For many it was shock when quintessential Auckland painter Dick Frizzell packed up his Ponsonby studio and moved to the Hawkes Bay. Yet it was fuelled by recent Summer excursions over the past few years to the area and resulting exhibitions such as Welcome to the Sunny Hawkes Bay, Gow Langsford Gallery, 2001. For Frizzell it was a natural move – a return to his roots.
Frizzell’s new exhibition at Gow Langsford Gallery – The Pumpkin is a Red Herring - is a celebration of locality and a continuation of themes begun in his Please Keep Us Safe While We Sleep By The Fire exhibition at the Hawkes Bay Exhiibition Centre in late 2003.

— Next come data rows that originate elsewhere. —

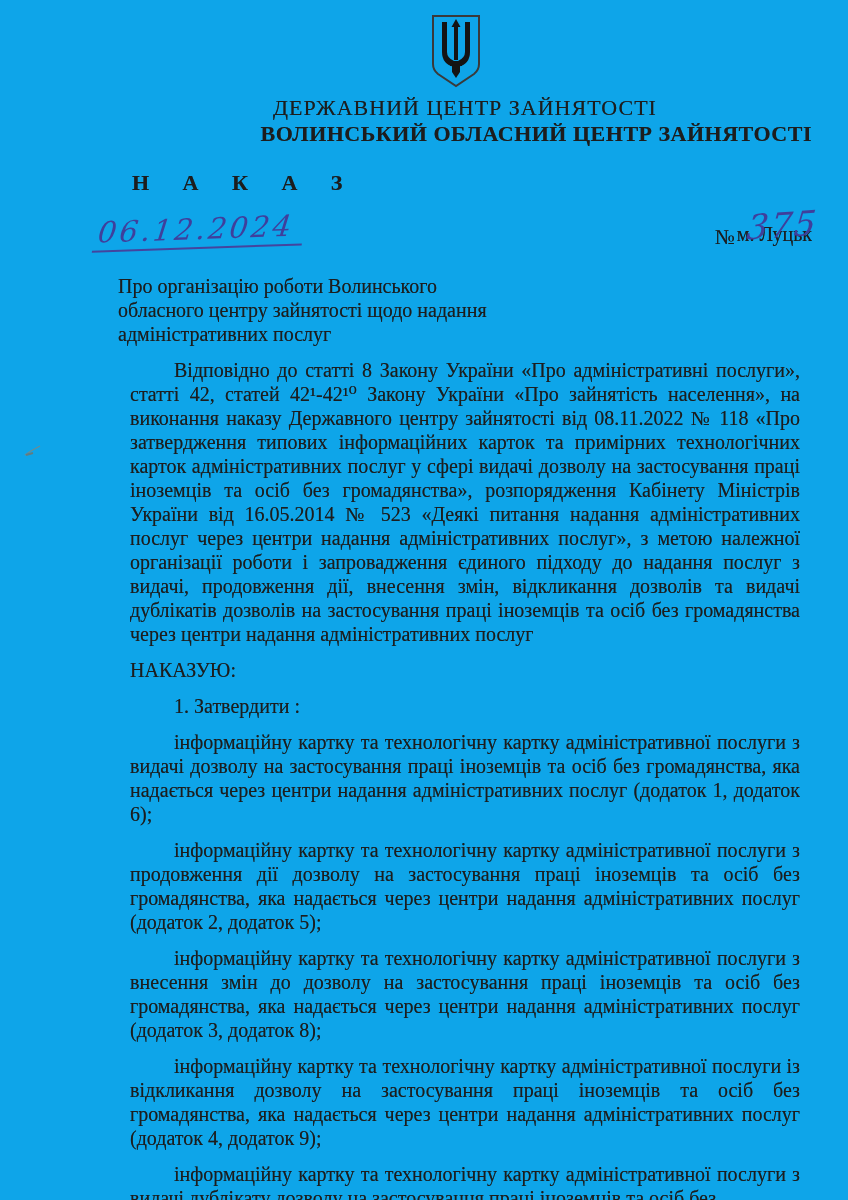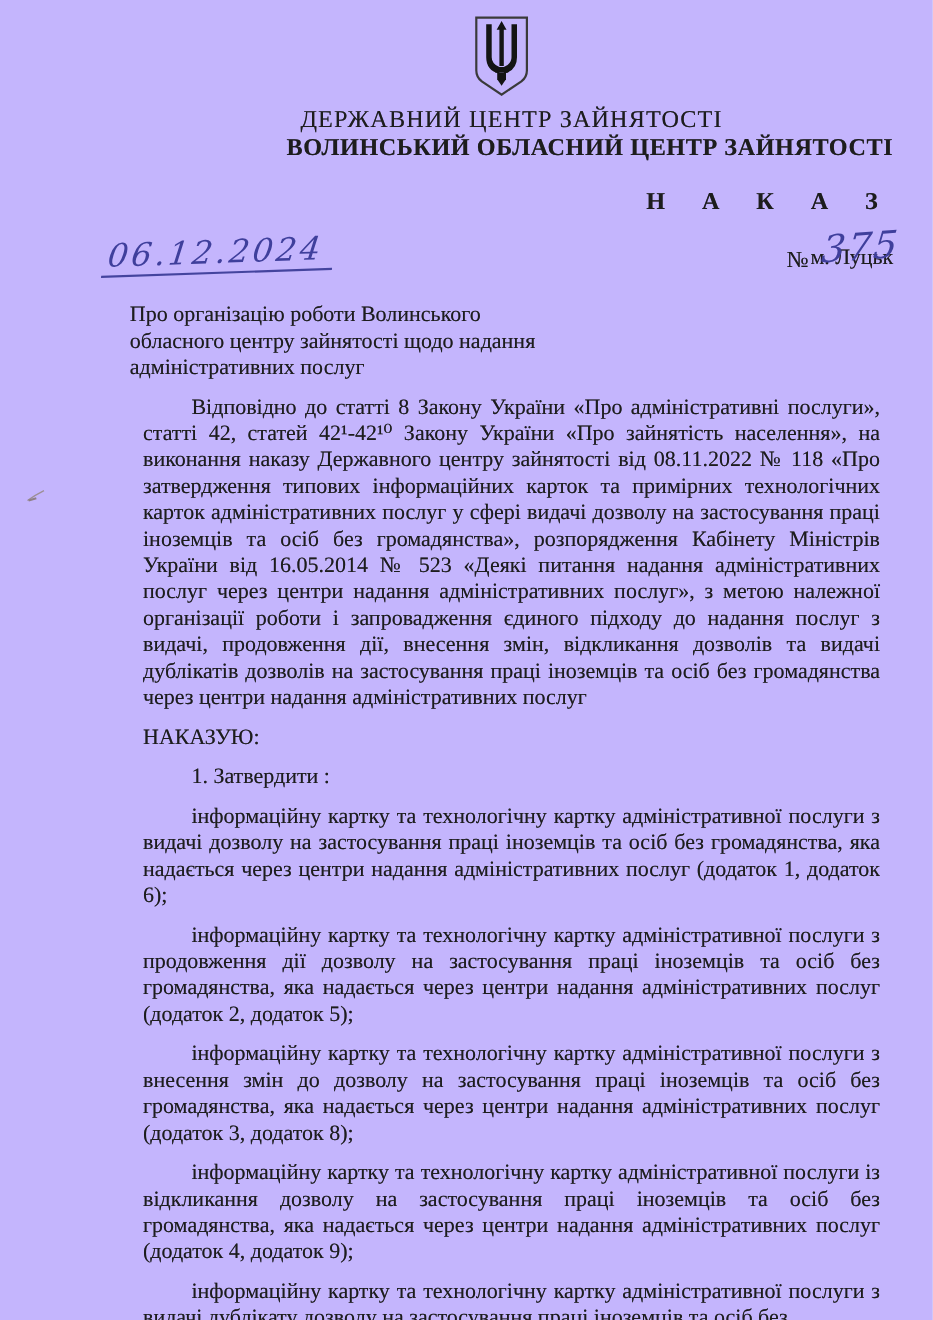--- a/index.html
+++ b/index.html
@@ -7,7 +7,7 @@
     position:relative;
     width:848px; height:1200px;
     margin:0 auto;
-    background:#c4b5fd;
+    background:#0ea5e9;
     overflow:hidden;
     font-family:"Liberation Serif","DejaVu Serif",serif;
     color:#1d1d1d;

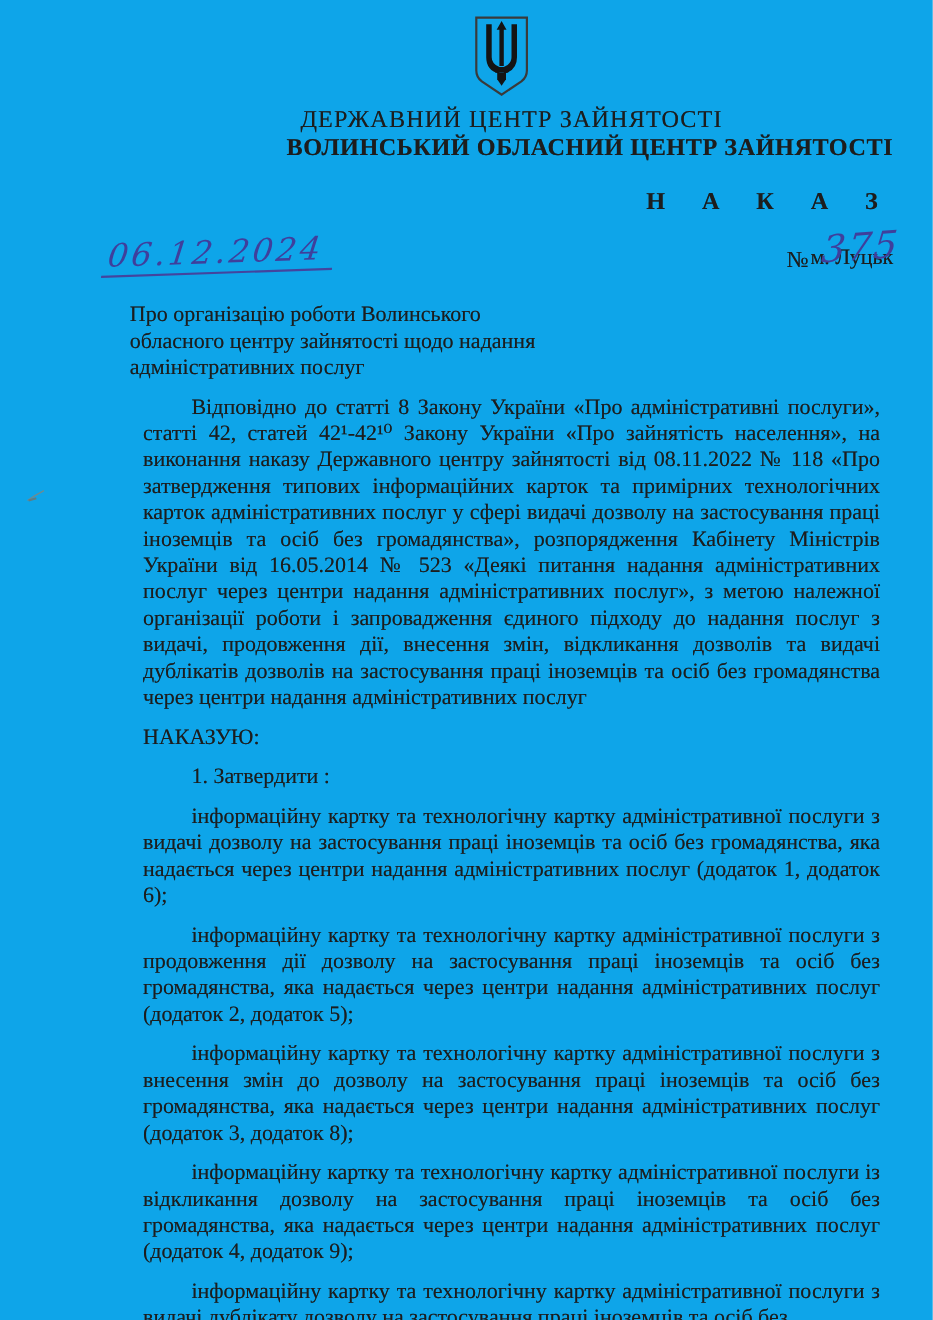--- a/index.html
+++ b/index.html
@@ -27,7 +27,7 @@
     text-align:right; font-size:22px; line-height:28px; font-weight:bold; letter-spacing:0.5px;
   }
   .doc-type {
-    margin-top:22px; text-align:right; font-size:22px; font-weight:bold;
+    margin-top:22px; text-align:left; font-size:22px; font-weight:bold;
     letter-spacing:14px; text-indent:14px; line-height:26px;
   }
   .meta-row { position:relative; margin-top:16px; height:46px; }

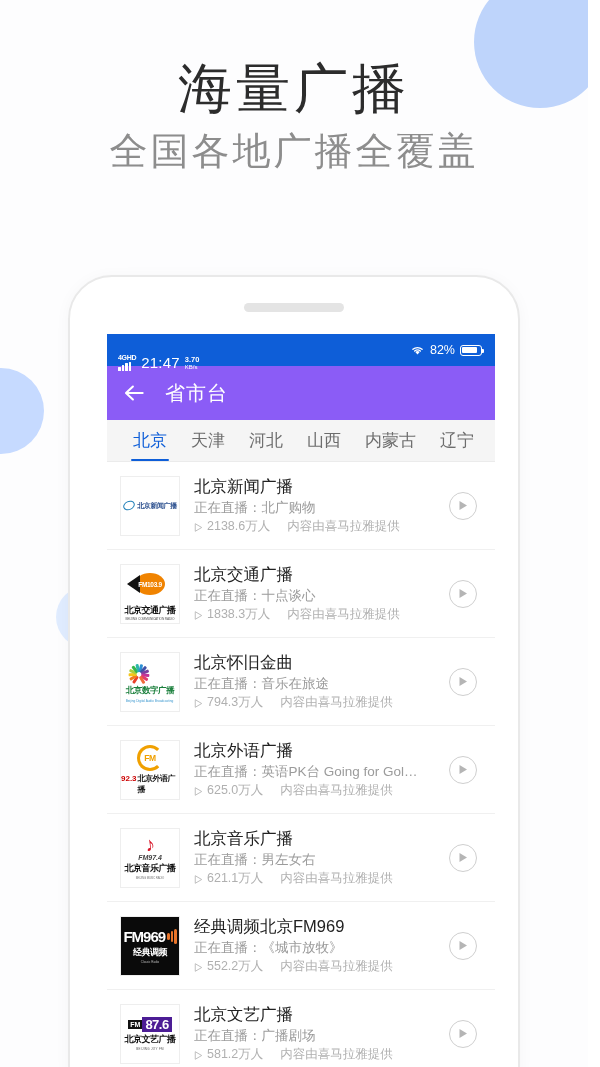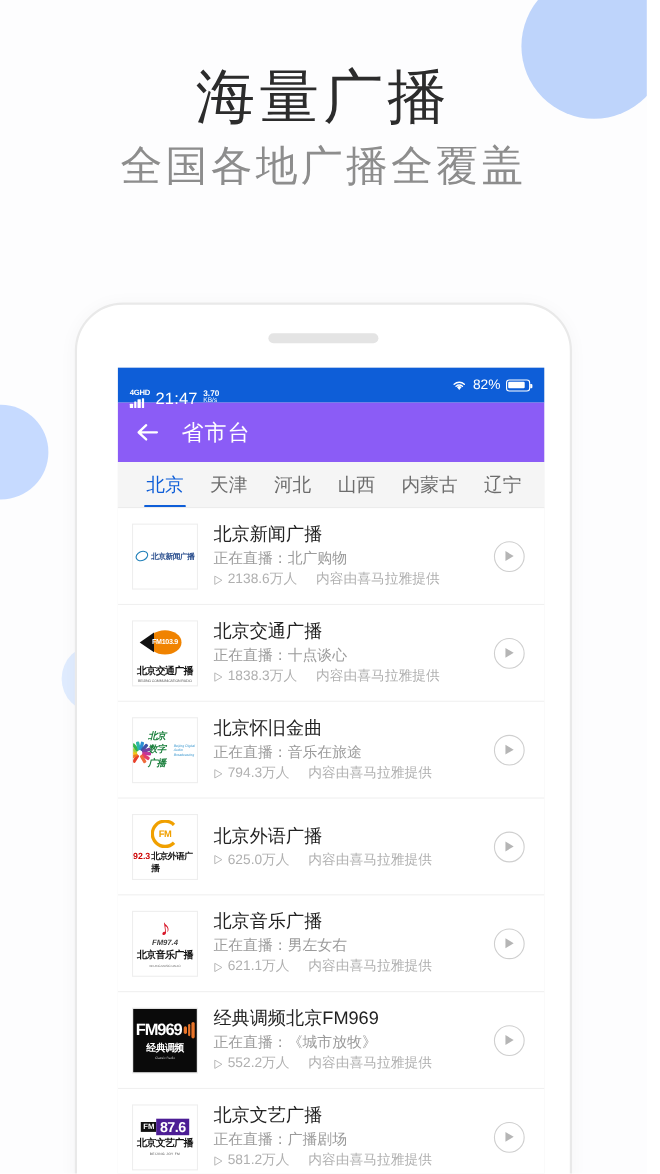--- a/index.html
+++ b/index.html
@@ -57,7 +57,7 @@
     display: flex; align-items: center;
     padding: 0 13px 0 11px; color: #fff;
   }
-  .sb-left { display: flex; align-items: flex-start; gap: 5px; margin-top: 24px; }
+  .sb-left { display: flex; align-items: flex-end; gap: 5px; margin-top: 24px; }
   .net-stack { display: flex; flex-direction: column; align-items: flex-start; line-height: 1; }
   .net-label { font-size: 7px; font-weight: bold; letter-spacing: -0.3px; margin-bottom: 1px; }
   .bars { display: flex; align-items: flex-end; gap: 1px; height: 9px; }

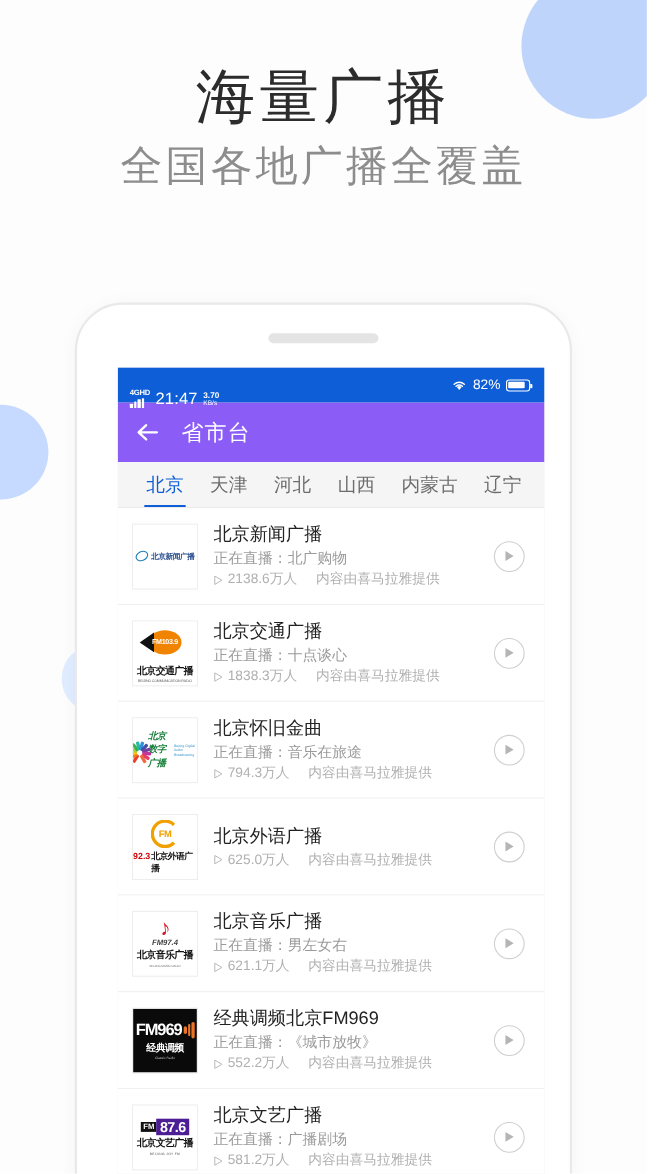--- a/index.html
+++ b/index.html
@@ -163,7 +163,7 @@
   .lg2 .bot .c { font-size: 9px; color: #111; font-weight: bold; letter-spacing: -0.5px; }
   .lg2 .bot .e { font-size: 3.2px; color: #555; letter-spacing: -0.1px; }
 
-  .lg3 { display: flex; align-items: center; gap: 2px; font-style: italic; }
+  .lg3 { display: flex; flex-direction: column; gap: 2px; }
   .lg3 .ring { width: 26px; height: 22px; position: relative; }
   .lg3 .ring i { position: absolute; left: 50%; top: 50%; width: 2.6px; height: 8px; border-radius: 1px;
     transform-origin: 50% 130%; }

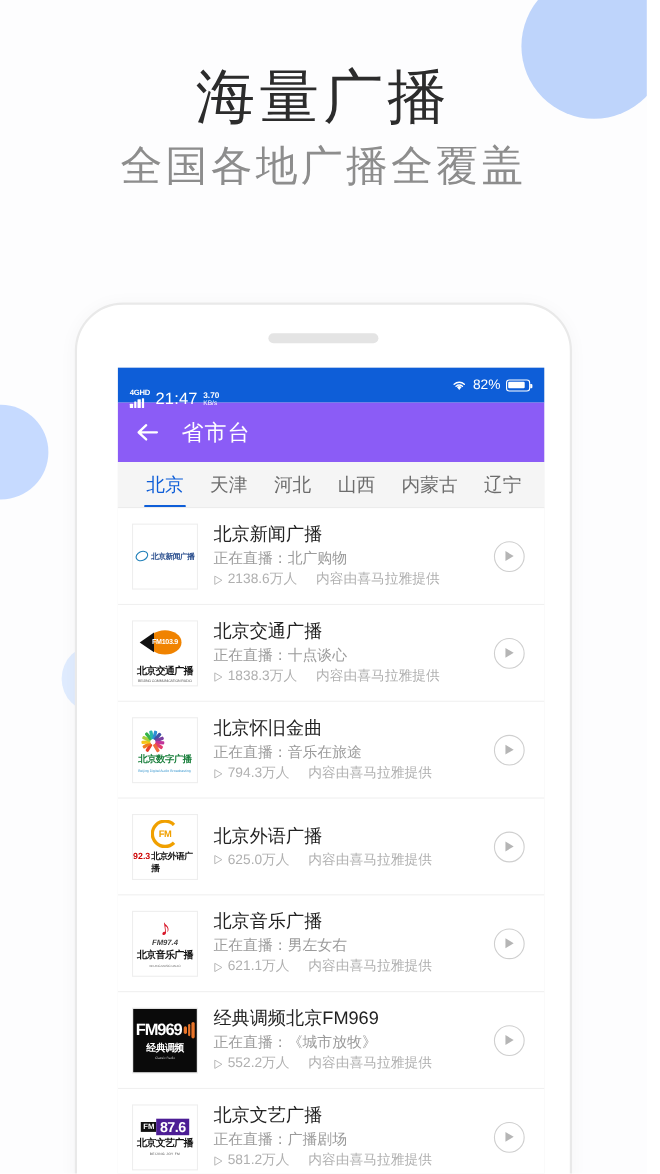--- a/index.html
+++ b/index.html
@@ -387,6 +387,7 @@
           </div>
           <div class="row-mid">
             <div class="r-title">北京外语广播</div>
+            <div class="r-live">正在直播：英语PK台  Going for Gol…</div>
             <div class="r-meta">
               <svg width="9" height="9" viewBox="0 0 10 10">
                   <path d="M1.4 0.8 L8.6 5 L1.4 9.2 Z" fill="none" stroke="#b8b8b8" stroke-width="1"></path>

“I call the new sign (Gate Series) paintings close-up landscapes...so close in fact that all you can see is the sign at the gate...and consequently they are paintings of flat things...like Jasper’s Flags...so-quite apart from being signs of life in the provinces they are extremely rich examples of paint LANGUAGE... And the other interesting thing is the constant play on illusion, where the accidental ‘process’ dribbles compete with actual dribbles copied from the source material...the interplay of rendered (copied) brush marks and actual brush marks!! If painting is the truth caught in a web of lies (to quote my mate Pablo)...just exactly what is the lie?” (Dick Frizzell, October 2004)
Writes arts critic Hamish Keith – “In our youth, before the motorways, we knew we had quit the city when after the used car yards and the raw subdivisions the roadside stalls appeared – fruit and fish in the north, vegetables and bags of spuds in the south – everyone will have there own nostalgic geography of produce. The hand-scrawled signs were a fixture in the landscape. Not a surprise perhaps in the land of Colin McCahon…..There is a raw graphic power to the original signs that provoked these works. Frizzell’s messages are subtler, closer to McCahon than Pukekohe market gardener, and he is clearly attracted to the possibility of a conversation between the two extremes of signs and signing involved….
It says something for Frizzell’s art and his love of paint, that he can make such powerful images out of what might to a smaller imagination seem unpromising raw material. He teases something much larger out of it. Paint is very much an obsession in all his work. Whatever the subject he patiently mines the vast possibilities for illusion out of it. The act of painting is central to what Frizzell is on about, but it is an interest that goes far beyond mere aesthetics or sensation – an interest that goes beyond play too.” (exhibition catalogue, Please Keep Us Safe While We Sleep By The Fire, Hawkes Bay Exhiibition Centre, 2003)
Frizzell’s new series of work is sure to challenge viewers and their notions of what high art is. In typical Frizzellian fashion, the artist has blurred the boundaries of high and low art and what should and shouldn’t be painted. Equally typical though is the sense of humour and overriding intelligence in these works.